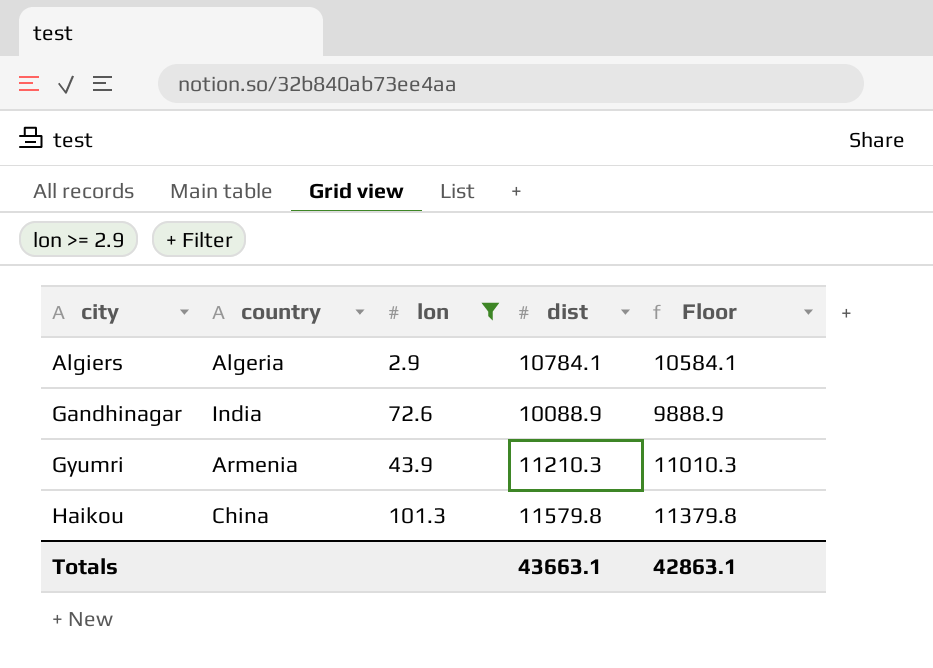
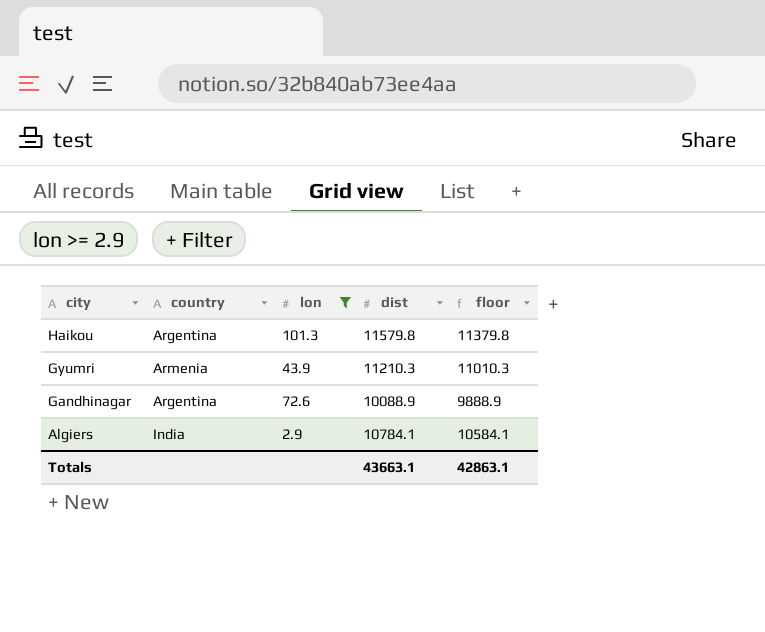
row order: city ascending -> city descending
column name: Floor -> floor
Haikou | country: China -> Argentina
Gandhinagar | country: India -> Argentina
Algiers | country: Algeria -> India

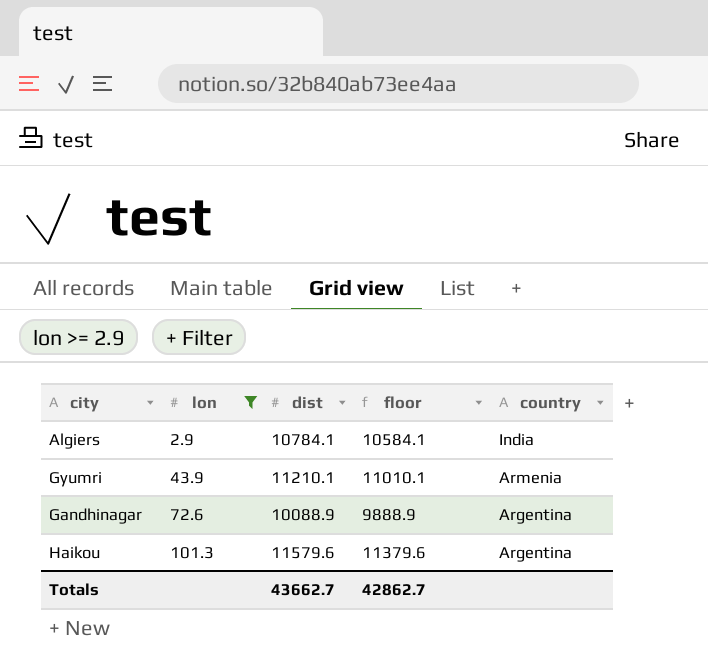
row order: city descending -> lon ascending
column country | position: 2 -> 5
Gyumri | dist: 11210.3 -> 11210.1
Gyumri | floor: 11010.3 -> 11010.1
Haikou | dist: 11579.8 -> 11579.6
Haikou | floor: 11379.8 -> 11379.6
Totals | dist: 43663.1 -> 43662.7
Totals | floor: 42863.1 -> 42862.7

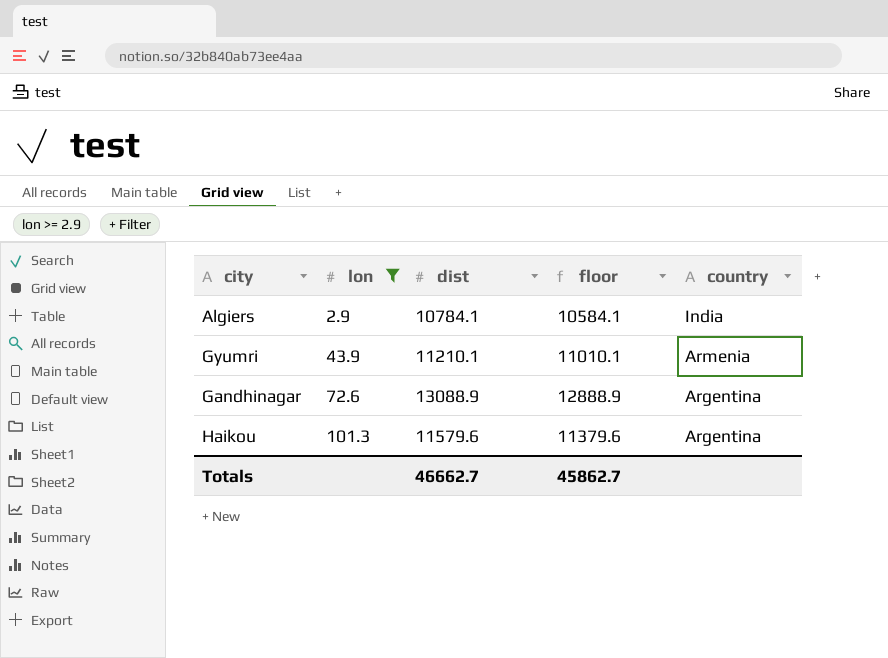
Gandhinagar | dist: 10088.9 -> 13088.9
Gandhinagar | floor: 9888.9 -> 12888.9
Totals | dist: 43662.7 -> 46662.7
Totals | floor: 42862.7 -> 45862.7

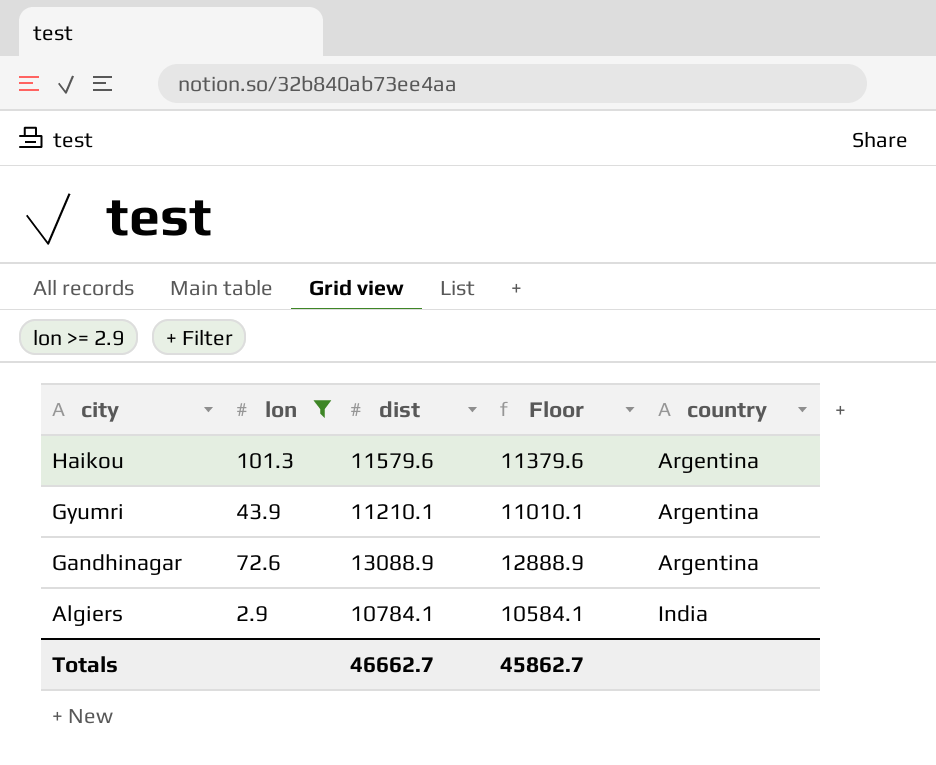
row order: lon ascending -> city descending
column name: floor -> Floor
Gyumri | country: Armenia -> Argentina

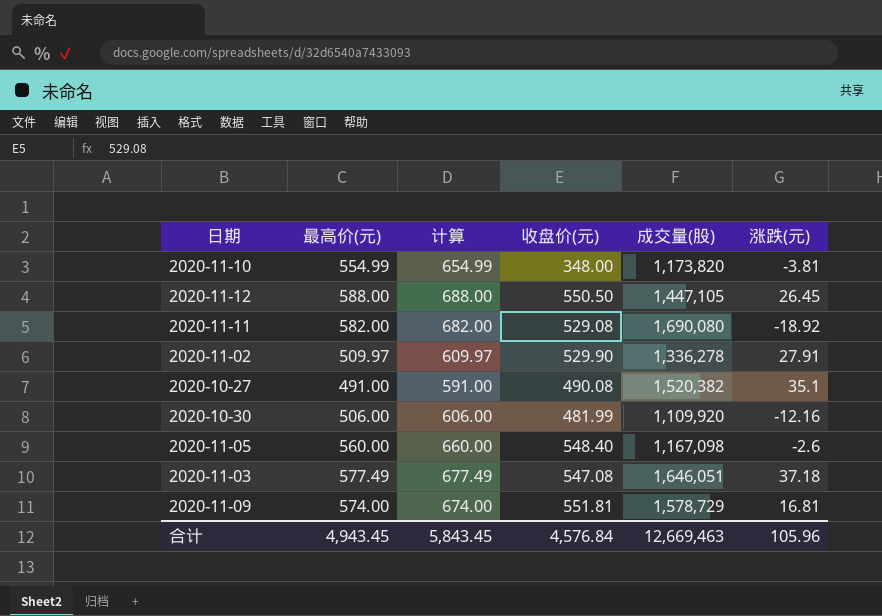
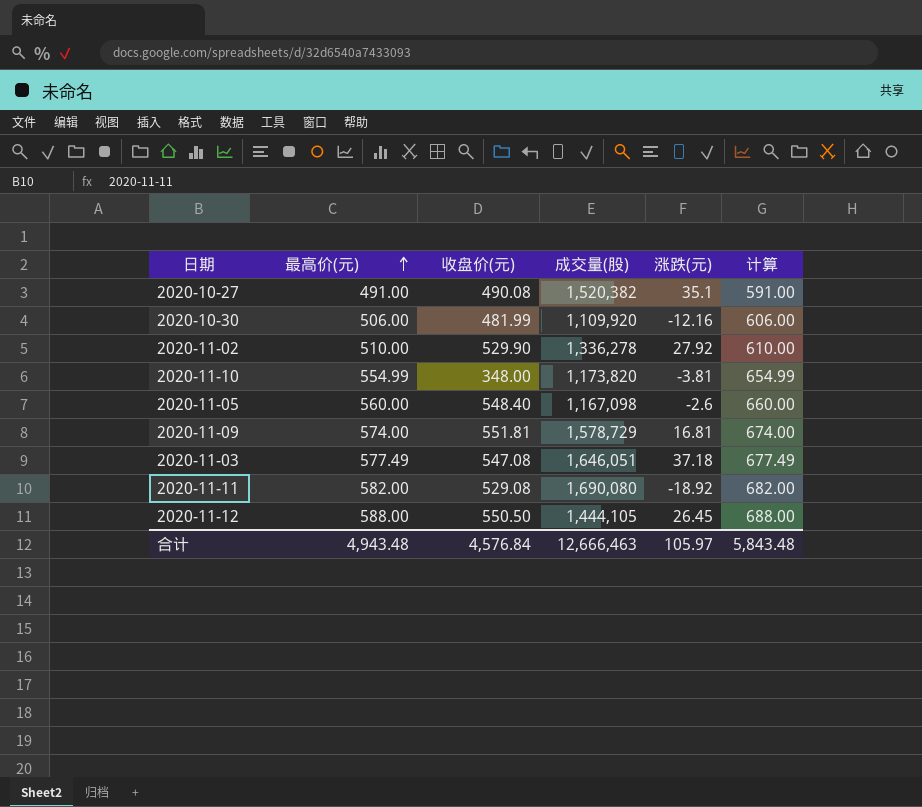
row order: none -> 最高价(元) ascending
column 计算 | position: 3 -> 6
2020-11-02 | 最高价(元): 509.97 -> 510.00
2020-11-02 | 涨跌(元): 27.91 -> 27.92
2020-11-02 | 计算: 609.97 -> 610.00
2020-11-12 | 成交量(股): 1,447,105 -> 1,444,105
合计 | 最高价(元): 4,943.45 -> 4,943.48
合计 | 成交量(股): 12,669,463 -> 12,666,463
合计 | 涨跌(元): 105.96 -> 105.97
合计 | 计算: 5,843.45 -> 5,843.48

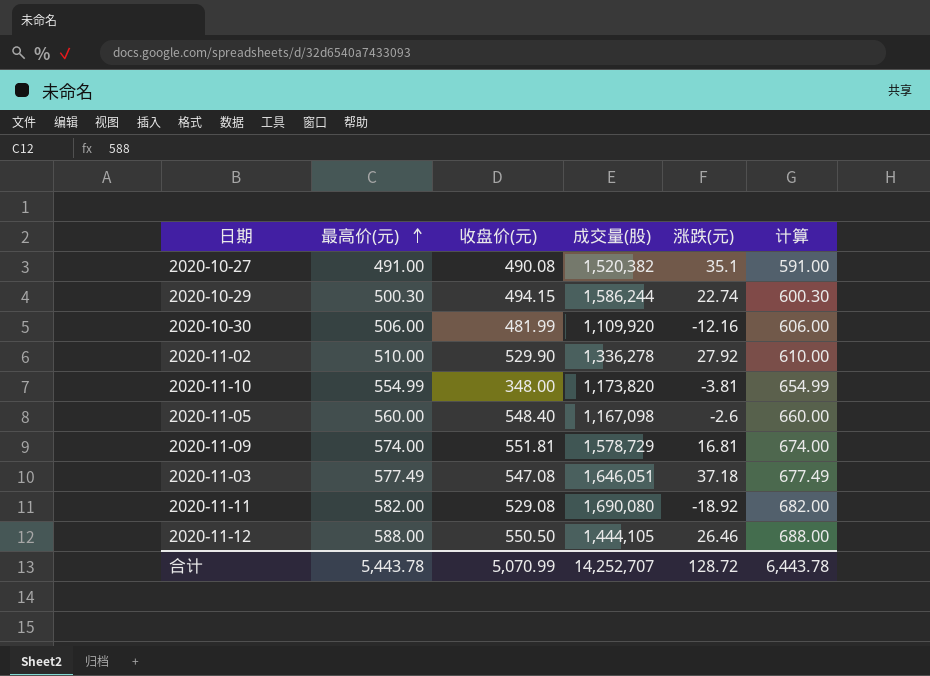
row 2020-10-29: none -> 500.30 | 494.15 | 1,586,244 | 22.74 | 600.30
2020-11-12 | 涨跌(元): 26.45 -> 26.46
合计 | 最高价(元): 4,943.48 -> 5,443.78
合计 | 收盘价(元): 4,576.84 -> 5,070.99
合计 | 成交量(股): 12,666,463 -> 14,252,707
合计 | 涨跌(元): 105.97 -> 128.72
合计 | 计算: 5,843.48 -> 6,443.78

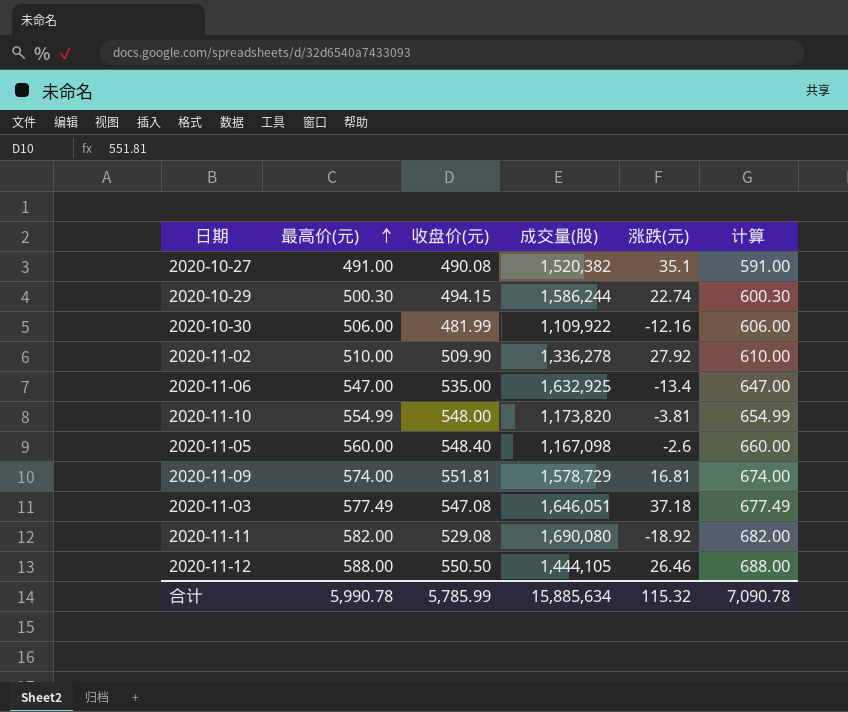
2020-10-30 | 成交量(股): 1,109,920 -> 1,109,922
2020-11-02 | 收盘价(元): 529.90 -> 509.90
row 2020-11-06: none -> 547.00 | 535.00 | 1,632,925 | -13.4 | 647.00
2020-11-10 | 收盘价(元): 348.00 -> 548.00
合计 | 最高价(元): 5,443.78 -> 5,990.78
合计 | 收盘价(元): 5,070.99 -> 5,785.99
合计 | 成交量(股): 14,252,707 -> 15,885,634
合计 | 涨跌(元): 128.72 -> 115.32
合计 | 计算: 6,443.78 -> 7,090.78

□ □ □ □ □ □ □

■ **Instructions for the task**
With the images left out, set down each record exactly as it appears.

■ **Task output**
row order: city ascending -> city descending
column name: Floor -> floor
Haikou | country: China -> Argentina
Gandhinagar | country: India -> Argentina
Algiers | country: Algeria -> India

row order: city descending -> lon ascending
column country | position: 2 -> 5
Gyumri | dist: 11210.3 -> 11210.1
Gyumri | floor: 11010.3 -> 11010.1
Haikou | dist: 11579.8 -> 11579.6
Haikou | floor: 11379.8 -> 11379.6
Totals | dist: 43663.1 -> 43662.7
Totals | floor: 42863.1 -> 42862.7

Gandhinagar | dist: 10088.9 -> 13088.9
Gandhinagar | floor: 9888.9 -> 12888.9
Totals | dist: 43662.7 -> 46662.7
Totals | floor: 42862.7 -> 45862.7

row order: lon ascending -> city descending
column name: floor -> Floor
Gyumri | country: Armenia -> Argentina

row order: none -> 最高价(元) ascending
column 计算 | position: 3 -> 6
2020-11-02 | 最高价(元): 509.97 -> 510.00
2020-11-02 | 涨跌(元): 27.91 -> 27.92
2020-11-02 | 计算: 609.97 -> 610.00
2020-11-12 | 成交量(股): 1,447,105 -> 1,444,105
合计 | 最高价(元): 4,943.45 -> 4,943.48
合计 | 成交量(股): 12,669,463 -> 12,666,463
合计 | 涨跌(元): 105.96 -> 105.97
合计 | 计算: 5,843.45 -> 5,843.48

row 2020-10-29: none -> 500.30 | 494.15 | 1,586,244 | 22.74 | 600.30
2020-11-12 | 涨跌(元): 26.45 -> 26.46
合计 | 最高价(元): 4,943.48 -> 5,443.78
合计 | 收盘价(元): 4,576.84 -> 5,070.99
合计 | 成交量(股): 12,666,463 -> 14,252,707
合计 | 涨跌(元): 105.97 -> 128.72
合计 | 计算: 5,843.48 -> 6,443.78

2020-10-30 | 成交量(股): 1,109,920 -> 1,109,922
2020-11-02 | 收盘价(元): 529.90 -> 509.90
row 2020-11-06: none -> 547.00 | 535.00 | 1,632,925 | -13.4 | 647.00
2020-11-10 | 收盘价(元): 348.00 -> 548.00
合计 | 最高价(元): 5,443.78 -> 5,990.78
合计 | 收盘价(元): 5,070.99 -> 5,785.99
合计 | 成交量(股): 14,252,707 -> 15,885,634
合计 | 涨跌(元): 128.72 -> 115.32
合计 | 计算: 6,443.78 -> 7,090.78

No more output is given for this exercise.